Aung Thu, a former political prisoner and a labor affairs expert at the 88 Generation Peace and Open Society, is one of the 323 independent candidates contesting Burma’s Nov. 8 general elections. He is running for an Upper House seat in Mandalay Division’s eastern constituency, which comprises Mogoke and several other townships.
He was one of several 88 Generation activists who were rejected by the National League for Democracy (NLD) from running as a candidate for the party, a decision that caused a controversy and concern over divisions among Burma’s pro-democratic forces.
Aung Thu was a student activist who took part in the 1988 democratic uprising, a role for which he was imprisoned by the then-military government from 1989 to 1995. He received a 65-year prison sentence for his involvement in the 2007 Saffron Revolution, but was released under a presidential amnesty in 2012.
Born in 1968 in Mandalay, Aung Thu was raised by a mother who was a headmistress and a father who was the chief of the Mandalay Police Academy, until he quit out of dislike for the military government. His father, Bo Aung, then became a lawyer and was a NLD central executive committee member during the party’s founding in 1988. He was later imprisoned for his political activities.
Aung Thu spoke to Myanmar Now reporter Ei Cherry Aung about his candidacy and his expectations about the ruling Union Solidarity and Development Party’s election strategy.
Why did you make the decision to contest in the upcoming elections as an independent candidate?
I have several reasons for doing so. After the NLD declined to accept some members from the 88 Generation and Open Society as candidates for the elections, there were some arguments about this. Some said the 88 student activists should found another political party, while others urged them to support the NLD. In the end, they decided to support the NLD in the upcoming election and to found a new party after the elections…
My idea is that it is better to run independently in the upcoming elections rather than to support other democratic forces. And if the 88 Generation activists set up another party, they should also invite their former colleagues.
Which constituencies will you contest?
Pyin Oo Lwin, Mattaya, Singu, Thabeikkyin and Mogoke [four townships in Mandalay Region that comprise one Upper House constituency].
What will be your campaign promises?
Regional development and promotion of education for local people.
How do you financially support your campaign?
Civil society organizations (in Mogoke Township) will help me find the funds. I am now struggling with this issue. The 88 Generation Peace and Open Society will not help with money.
Why did you apply for a candidacy with the NLD?
I did not apply for it myself. Instead, local residents and civil society organizations from Mogoke Township recommended me as a candidate to the NLD. But I was surprised when the NLD denied our proposal—I felt shocked. But I could control myself soon and find the best alternative. In politics, a response plan depends on the emerging situation. So then, I decided to contest for an Upper House seat in Mogoke Township.
Do you think the upcoming elections will be fair?
No country could hold a 100 percent fair election; during elections you cannot avoid certain disputes. I assume the government has made plans to manage them. The government [party] will try to win in the constituencies that they need to control militarily or economically. We can expect it. Former senior military officers [who joined the USDP] will contest in these areas as a first priority.

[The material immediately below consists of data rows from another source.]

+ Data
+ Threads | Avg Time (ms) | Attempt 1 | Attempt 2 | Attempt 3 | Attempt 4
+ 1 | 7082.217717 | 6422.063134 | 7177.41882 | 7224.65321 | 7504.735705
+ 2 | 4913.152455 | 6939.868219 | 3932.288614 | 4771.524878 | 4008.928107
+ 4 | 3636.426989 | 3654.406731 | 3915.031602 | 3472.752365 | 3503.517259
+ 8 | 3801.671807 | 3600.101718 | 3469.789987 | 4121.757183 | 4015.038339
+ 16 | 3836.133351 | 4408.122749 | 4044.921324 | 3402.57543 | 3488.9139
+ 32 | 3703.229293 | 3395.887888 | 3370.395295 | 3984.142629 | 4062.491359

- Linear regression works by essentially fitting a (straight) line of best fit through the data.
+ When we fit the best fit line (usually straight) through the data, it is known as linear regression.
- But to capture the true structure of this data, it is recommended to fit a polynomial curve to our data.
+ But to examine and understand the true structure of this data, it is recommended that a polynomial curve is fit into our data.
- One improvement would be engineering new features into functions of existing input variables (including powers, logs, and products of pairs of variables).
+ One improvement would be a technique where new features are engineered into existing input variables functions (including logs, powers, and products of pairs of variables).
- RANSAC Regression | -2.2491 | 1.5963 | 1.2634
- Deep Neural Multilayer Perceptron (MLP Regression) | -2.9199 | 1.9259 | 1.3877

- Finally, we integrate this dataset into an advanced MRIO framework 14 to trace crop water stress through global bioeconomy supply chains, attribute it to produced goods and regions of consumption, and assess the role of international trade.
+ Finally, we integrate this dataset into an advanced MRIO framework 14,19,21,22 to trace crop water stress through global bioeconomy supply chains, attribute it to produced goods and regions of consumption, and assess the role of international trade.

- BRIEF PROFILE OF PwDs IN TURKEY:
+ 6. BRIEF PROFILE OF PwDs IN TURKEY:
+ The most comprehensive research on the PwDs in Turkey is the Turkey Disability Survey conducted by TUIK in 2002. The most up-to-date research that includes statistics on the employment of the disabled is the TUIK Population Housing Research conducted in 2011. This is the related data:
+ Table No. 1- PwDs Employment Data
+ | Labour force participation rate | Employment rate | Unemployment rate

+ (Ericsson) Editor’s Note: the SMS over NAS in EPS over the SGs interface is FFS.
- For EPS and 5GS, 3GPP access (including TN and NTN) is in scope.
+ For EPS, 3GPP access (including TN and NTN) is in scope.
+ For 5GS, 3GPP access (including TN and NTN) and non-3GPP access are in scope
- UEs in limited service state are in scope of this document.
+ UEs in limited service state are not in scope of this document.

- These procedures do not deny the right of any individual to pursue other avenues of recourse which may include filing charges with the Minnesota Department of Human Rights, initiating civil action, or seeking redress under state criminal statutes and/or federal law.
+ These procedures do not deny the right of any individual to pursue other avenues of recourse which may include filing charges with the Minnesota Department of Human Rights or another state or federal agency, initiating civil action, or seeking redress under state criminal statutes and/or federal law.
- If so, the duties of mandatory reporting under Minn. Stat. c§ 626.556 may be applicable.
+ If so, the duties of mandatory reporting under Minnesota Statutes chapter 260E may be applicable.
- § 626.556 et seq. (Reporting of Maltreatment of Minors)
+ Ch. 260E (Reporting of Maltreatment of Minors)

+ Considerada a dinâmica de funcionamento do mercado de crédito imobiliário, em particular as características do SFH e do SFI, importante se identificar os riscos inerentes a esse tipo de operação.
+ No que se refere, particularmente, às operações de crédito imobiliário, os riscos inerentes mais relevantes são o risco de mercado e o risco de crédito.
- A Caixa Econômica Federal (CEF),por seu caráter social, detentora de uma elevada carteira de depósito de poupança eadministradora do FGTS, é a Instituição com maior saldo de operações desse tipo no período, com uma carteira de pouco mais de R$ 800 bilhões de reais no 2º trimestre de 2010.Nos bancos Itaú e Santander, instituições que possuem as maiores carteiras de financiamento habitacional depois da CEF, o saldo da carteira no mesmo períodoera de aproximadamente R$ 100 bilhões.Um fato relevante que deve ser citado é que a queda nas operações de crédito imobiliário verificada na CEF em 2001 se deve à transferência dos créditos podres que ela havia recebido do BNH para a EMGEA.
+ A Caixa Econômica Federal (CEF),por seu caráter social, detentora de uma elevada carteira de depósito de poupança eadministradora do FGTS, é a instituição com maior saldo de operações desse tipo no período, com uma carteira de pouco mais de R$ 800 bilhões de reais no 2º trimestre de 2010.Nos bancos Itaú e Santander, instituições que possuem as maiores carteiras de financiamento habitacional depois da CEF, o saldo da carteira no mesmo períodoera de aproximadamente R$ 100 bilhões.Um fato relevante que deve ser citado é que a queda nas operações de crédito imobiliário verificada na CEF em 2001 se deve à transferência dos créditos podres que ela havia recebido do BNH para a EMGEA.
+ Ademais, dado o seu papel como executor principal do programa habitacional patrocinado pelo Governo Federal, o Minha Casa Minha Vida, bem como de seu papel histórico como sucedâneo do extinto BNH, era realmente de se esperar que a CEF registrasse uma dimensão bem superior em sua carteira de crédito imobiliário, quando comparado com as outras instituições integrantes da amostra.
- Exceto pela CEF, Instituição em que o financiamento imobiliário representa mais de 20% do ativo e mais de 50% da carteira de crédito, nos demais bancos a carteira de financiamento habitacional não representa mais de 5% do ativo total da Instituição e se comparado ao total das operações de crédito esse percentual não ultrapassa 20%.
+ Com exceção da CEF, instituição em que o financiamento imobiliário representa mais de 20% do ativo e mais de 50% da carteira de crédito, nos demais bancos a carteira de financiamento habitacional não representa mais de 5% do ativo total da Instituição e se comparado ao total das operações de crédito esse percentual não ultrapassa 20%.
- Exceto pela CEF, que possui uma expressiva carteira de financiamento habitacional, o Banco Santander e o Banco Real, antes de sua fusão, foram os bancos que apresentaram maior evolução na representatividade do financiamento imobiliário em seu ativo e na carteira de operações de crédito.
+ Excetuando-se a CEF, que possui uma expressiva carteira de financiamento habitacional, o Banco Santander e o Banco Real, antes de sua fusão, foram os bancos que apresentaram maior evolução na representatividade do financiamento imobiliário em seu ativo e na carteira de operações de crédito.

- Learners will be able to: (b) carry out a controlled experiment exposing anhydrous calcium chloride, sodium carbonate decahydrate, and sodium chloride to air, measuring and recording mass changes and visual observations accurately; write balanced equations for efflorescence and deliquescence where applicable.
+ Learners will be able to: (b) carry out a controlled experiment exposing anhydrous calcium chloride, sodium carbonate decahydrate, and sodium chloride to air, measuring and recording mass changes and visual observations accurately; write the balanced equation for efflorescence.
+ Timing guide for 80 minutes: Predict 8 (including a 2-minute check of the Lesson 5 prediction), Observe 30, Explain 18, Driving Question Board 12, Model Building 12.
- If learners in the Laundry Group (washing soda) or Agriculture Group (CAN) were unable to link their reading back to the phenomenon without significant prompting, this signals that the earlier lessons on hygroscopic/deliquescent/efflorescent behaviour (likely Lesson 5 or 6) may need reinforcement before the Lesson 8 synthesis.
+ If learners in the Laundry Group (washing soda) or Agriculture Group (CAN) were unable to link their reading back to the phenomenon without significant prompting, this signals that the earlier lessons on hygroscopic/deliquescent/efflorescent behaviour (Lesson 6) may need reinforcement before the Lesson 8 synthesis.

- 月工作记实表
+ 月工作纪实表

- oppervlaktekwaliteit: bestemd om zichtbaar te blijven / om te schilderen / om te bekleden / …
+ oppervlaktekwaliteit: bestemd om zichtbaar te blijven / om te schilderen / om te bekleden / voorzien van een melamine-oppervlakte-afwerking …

Secondly, the cronies who are gaining business opportunities from military officers will run in other important constituencies. Thirdly, the government would try to keep direct control of border areas that are militarily important, and areas where they have firmly set up their businesses. While the government will try to win in these areas, they could share other constituencies to NLD and other ethnic parties. The government is possibly expecting this result.
No election is totally fair in any country in the world. As the international community have understood that the upcoming elections will be supported by the military-linked government, they—as well as Daw Aung San Suu Kyi—would not expect the November 8 election to be 100 percent free and fair. But the government will avoid plans that could damage its image.
What is your opinion on the surge of labor disputes under this government?
I have noticed a rise in demands for salary increases and labor rights. The first matter could be settled after discussions between workers and employers; the employers dare not discuss the second issue as they fear labor unions will pose problems for them.
The workers have demanded an 8-hour working day, instead of 10 hours like in the past. I have been involved in settling these problems and I think the disputes between the employers and laborers are complicated.
While laborers are demanding a minimum daily wage of 4,000 kyats [US$3.35], employers said they could not do so citing other high production costs, such as renting land and buying fuel for generators because they do not regularly get power supply. They said if they receive regular electricity from the national grid they could save 15 million to 20 million kyats [$12,500 to $18,500] per month. This is one reason they say they cannot give workers the salary they demand. So, economic policy and land management policy of the government would influence labor disputes.
However, the minimum wage of 4,000 kyats is not enough for families to provide for a living and cover education costs [for their children]. Education is the only option for them to liberate themselves from their poor living standard. When they do not get enough income they turn to gambling in lotteries, which leads them back into the vicious circle of poverty, resulting in a lack of rule of law in the country.